■ **TASK ITEM**
Write only the number of lines in the entries that hold the string "card".

(Collection entries)
# # # #

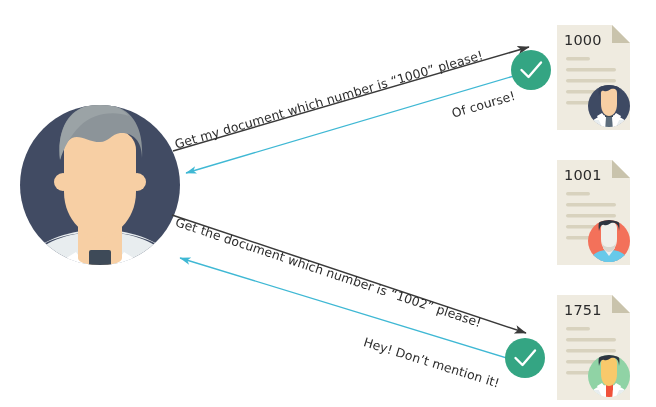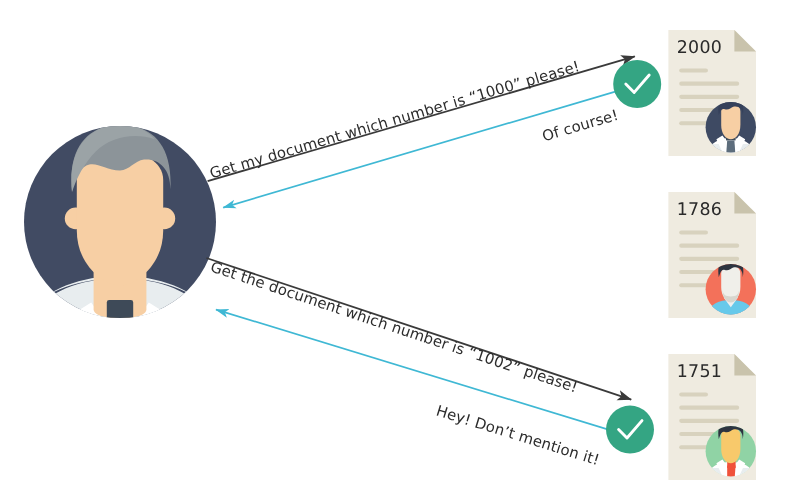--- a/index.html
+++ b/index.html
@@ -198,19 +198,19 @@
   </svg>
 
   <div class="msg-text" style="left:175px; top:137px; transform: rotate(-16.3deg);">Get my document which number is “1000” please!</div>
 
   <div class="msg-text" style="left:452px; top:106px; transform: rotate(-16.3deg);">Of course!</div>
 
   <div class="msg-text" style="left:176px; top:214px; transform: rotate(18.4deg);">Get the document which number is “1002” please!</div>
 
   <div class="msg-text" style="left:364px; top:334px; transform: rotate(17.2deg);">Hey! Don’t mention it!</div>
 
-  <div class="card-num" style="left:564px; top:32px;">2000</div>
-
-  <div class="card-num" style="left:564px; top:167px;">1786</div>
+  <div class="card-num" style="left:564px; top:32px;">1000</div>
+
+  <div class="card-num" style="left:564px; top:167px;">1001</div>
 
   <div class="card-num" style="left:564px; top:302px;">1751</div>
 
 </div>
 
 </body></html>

# # # #

■ **SOLUTION FOR THIS EXERCISE**
5